They must also offer some technique to minimize the occurrence of excessive or unwarranted alarms, so that the controllers are not distracted inappropriately, and for all this to happen, the support staff must have sufficient resources to look after these systems.
Ultimately, the controllers have to have confidence in the value of this applied technology or they'll not take advantage of its capabilities.
A managed approach must be applied to acertain technology that provides real value. Technology makes it easy to increase the imposed workload and weight of responsibilities on pipeline controllers, and as a result, the operator qualification rule becomes even more valuable, and it will require that the controllers are equipped with the necessary skills.
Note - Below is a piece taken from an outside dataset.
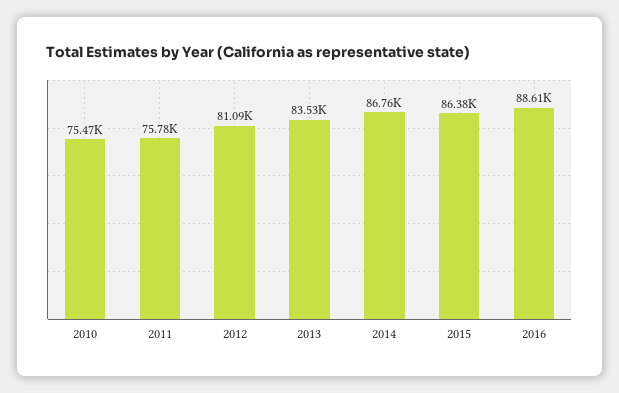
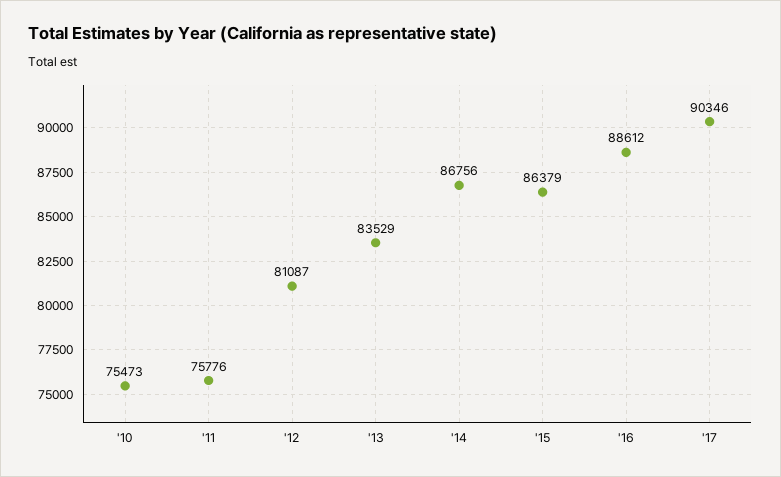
'17: none -> 90346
By the way, the OQ rule programs must be in place this coming April, and qualifications must be complete in October of 2002.
Careful consideration must be applied to CPM procedures on the occasions whenever alarms are generated, when there may be a partial data failure. Controllers must be able to know how to handle systems that present conflicting information as well as whenever possible leaks are declared and even whenever there's an apparent system failure.
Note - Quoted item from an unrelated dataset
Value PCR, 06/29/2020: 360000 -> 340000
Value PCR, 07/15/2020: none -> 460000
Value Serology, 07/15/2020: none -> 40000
Controllers must know and understand what their authority is to shut down the pipeline, and impromptu shutdowns that are done inappropriately might in fact create upset conditions that could lead to pipeline failures, an ironic situation.
I'd like to sum up by mentioning a few accidents that I hope you can relate to in some of my earlier comments.
In 1987, a controller kept thinking hourly shorts would eventually turn around, and in so by delaying response, the spill was aggravated.
In 1990, a controller dismissed a real alarm as another nuisance from an ailing system, again aggravating the spill.
In '92, SCADA displays may have lacked sufficient information, inhibiting the controller's ability to grasp the situation.
In '96, a controller incorrectly interpreted SCADA information, aggravating the spill volume.
Again in '96, SCADA screens portrayed field instruments incorrectly, which may have misled the controller.
In '99, a SCADA system without adequate capacity may have inhibited the controller's reaction to an upset condition.
This year, perhaps the limited use of instrumentation temporary to cloak the leak from discovery, and the routine process of balancing tank volumes after the delivery delayed the discovery of a leak.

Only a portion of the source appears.